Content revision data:
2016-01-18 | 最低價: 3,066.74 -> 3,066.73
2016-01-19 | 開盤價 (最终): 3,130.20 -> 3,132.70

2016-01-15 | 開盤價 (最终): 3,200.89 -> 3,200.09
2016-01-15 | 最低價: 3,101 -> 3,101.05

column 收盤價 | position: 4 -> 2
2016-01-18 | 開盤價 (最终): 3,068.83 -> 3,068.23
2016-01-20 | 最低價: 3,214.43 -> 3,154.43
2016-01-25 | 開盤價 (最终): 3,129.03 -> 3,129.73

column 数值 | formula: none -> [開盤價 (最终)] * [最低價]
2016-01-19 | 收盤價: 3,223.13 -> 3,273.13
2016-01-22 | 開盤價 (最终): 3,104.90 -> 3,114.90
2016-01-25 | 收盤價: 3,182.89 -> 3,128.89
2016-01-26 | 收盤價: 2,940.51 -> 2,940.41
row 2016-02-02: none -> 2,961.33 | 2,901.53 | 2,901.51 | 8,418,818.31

---

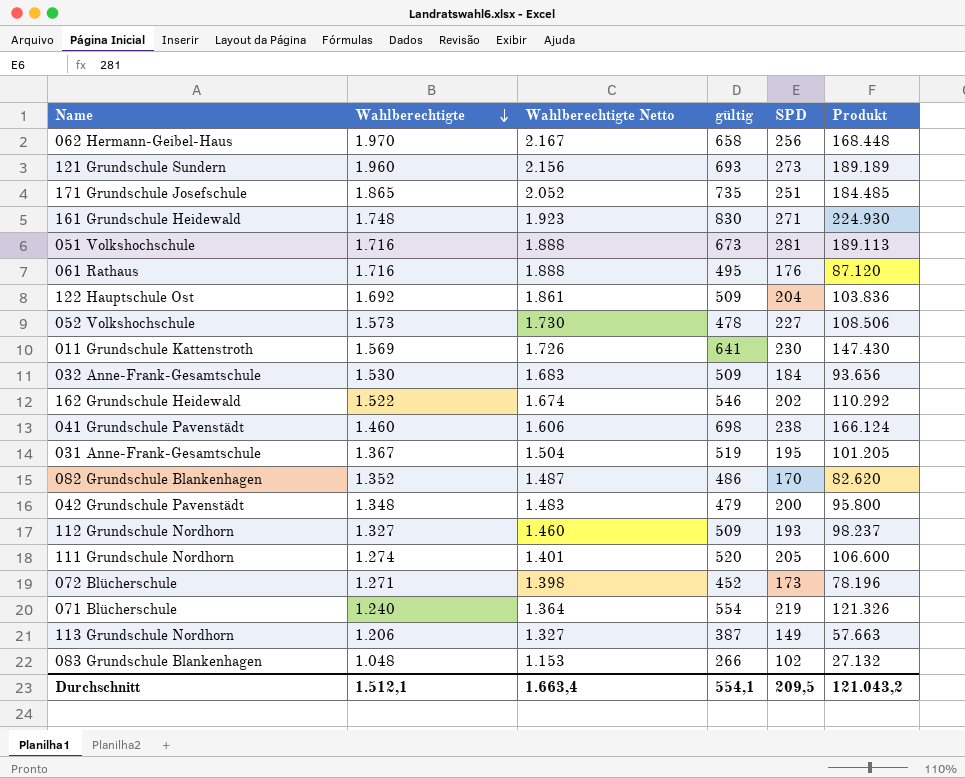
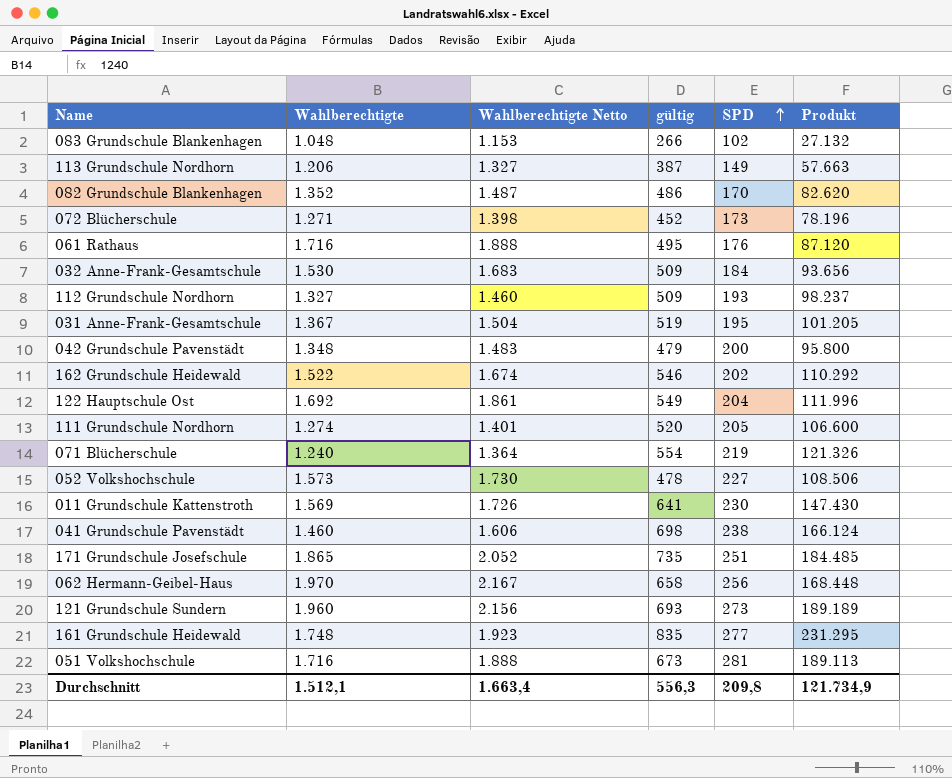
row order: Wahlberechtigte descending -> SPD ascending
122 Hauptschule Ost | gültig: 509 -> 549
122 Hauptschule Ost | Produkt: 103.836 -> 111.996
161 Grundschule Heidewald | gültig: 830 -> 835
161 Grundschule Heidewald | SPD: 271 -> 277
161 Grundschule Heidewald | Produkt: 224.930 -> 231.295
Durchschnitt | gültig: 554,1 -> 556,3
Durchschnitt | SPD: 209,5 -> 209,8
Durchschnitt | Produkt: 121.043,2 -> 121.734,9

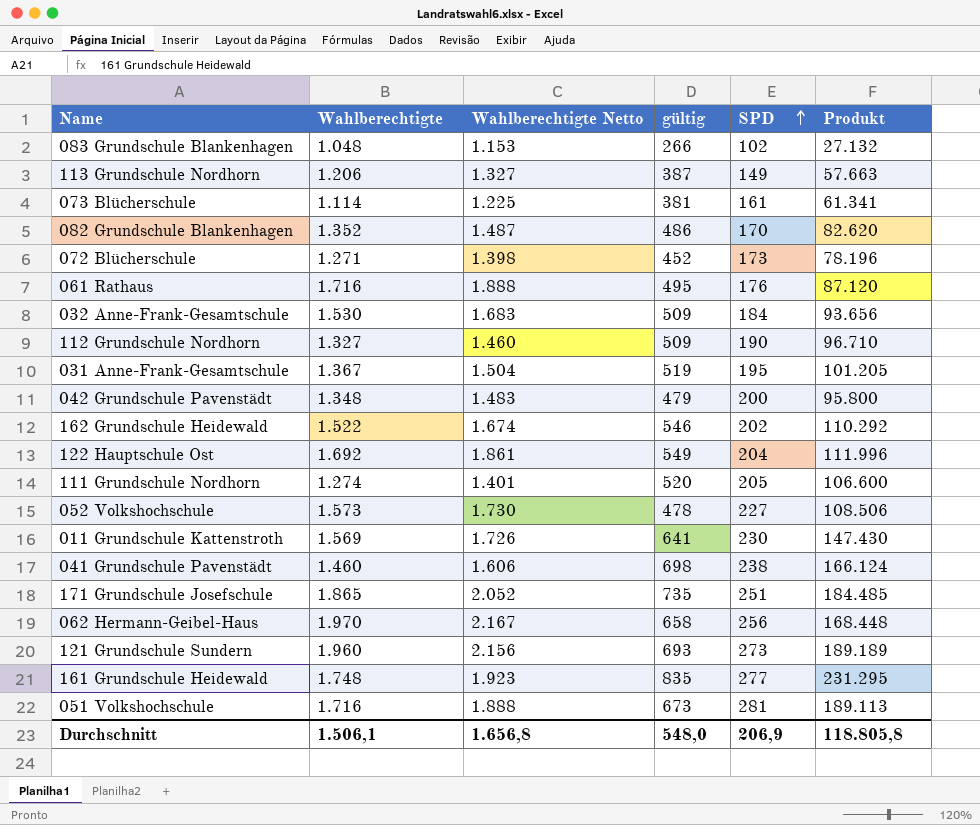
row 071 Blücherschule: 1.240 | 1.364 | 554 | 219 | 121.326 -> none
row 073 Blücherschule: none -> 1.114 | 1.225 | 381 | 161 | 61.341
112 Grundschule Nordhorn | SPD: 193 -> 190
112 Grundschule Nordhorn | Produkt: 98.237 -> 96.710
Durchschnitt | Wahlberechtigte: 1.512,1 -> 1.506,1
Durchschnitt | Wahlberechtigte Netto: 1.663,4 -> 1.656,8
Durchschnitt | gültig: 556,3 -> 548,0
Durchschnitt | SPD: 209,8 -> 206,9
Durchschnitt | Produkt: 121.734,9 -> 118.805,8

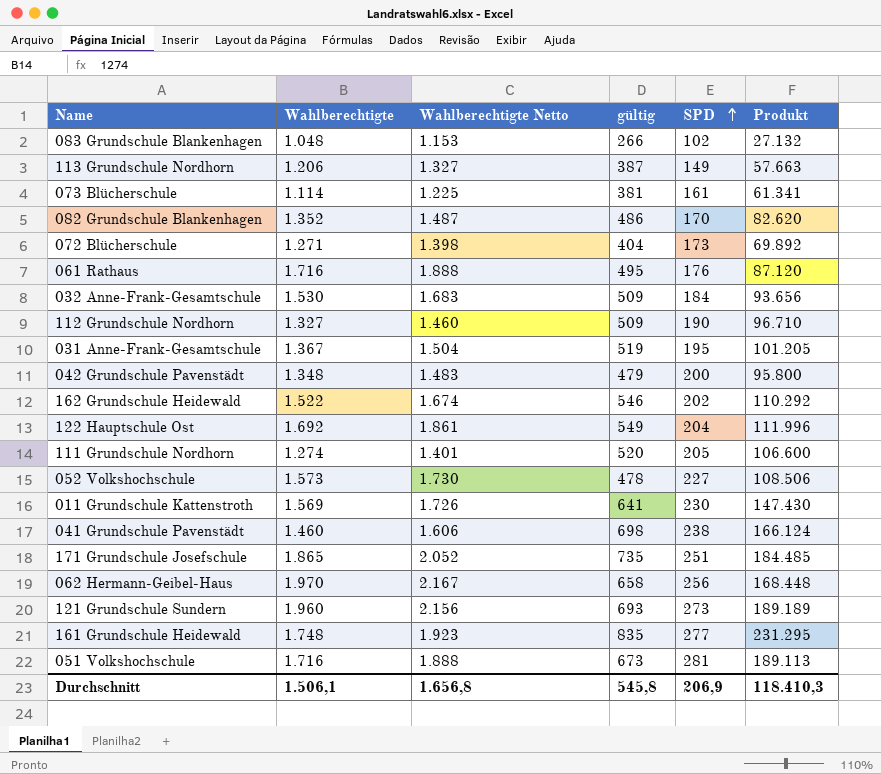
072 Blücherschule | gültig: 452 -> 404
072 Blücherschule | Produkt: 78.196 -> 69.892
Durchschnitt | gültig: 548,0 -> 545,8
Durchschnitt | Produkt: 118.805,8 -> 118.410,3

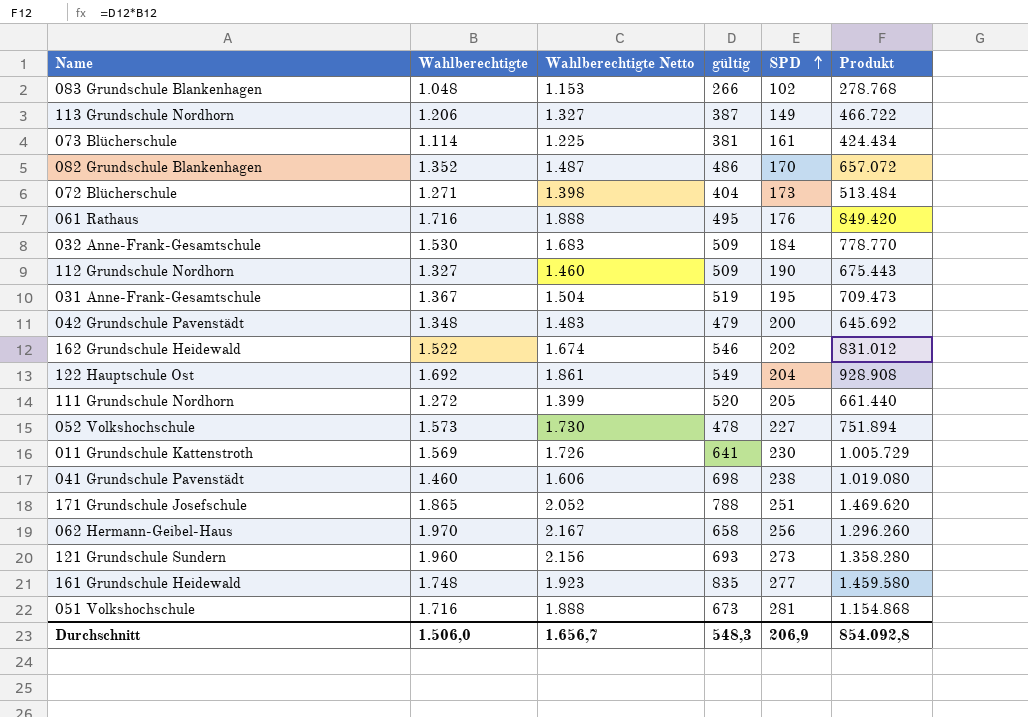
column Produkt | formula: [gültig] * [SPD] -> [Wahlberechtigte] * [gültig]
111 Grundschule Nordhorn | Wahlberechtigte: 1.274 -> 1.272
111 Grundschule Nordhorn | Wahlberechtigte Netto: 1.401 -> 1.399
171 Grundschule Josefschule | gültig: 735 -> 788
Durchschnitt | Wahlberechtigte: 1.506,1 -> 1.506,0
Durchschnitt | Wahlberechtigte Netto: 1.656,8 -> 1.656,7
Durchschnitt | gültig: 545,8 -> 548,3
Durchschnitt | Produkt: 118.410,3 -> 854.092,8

▶ [Task item] Collect the lines of the records that include the string "Hauptschule".

▶ [Reply]
122 Hauptschule Ost | gültig: 509 -> 549
122 Hauptschule Ost | Produkt: 103.836 -> 111.996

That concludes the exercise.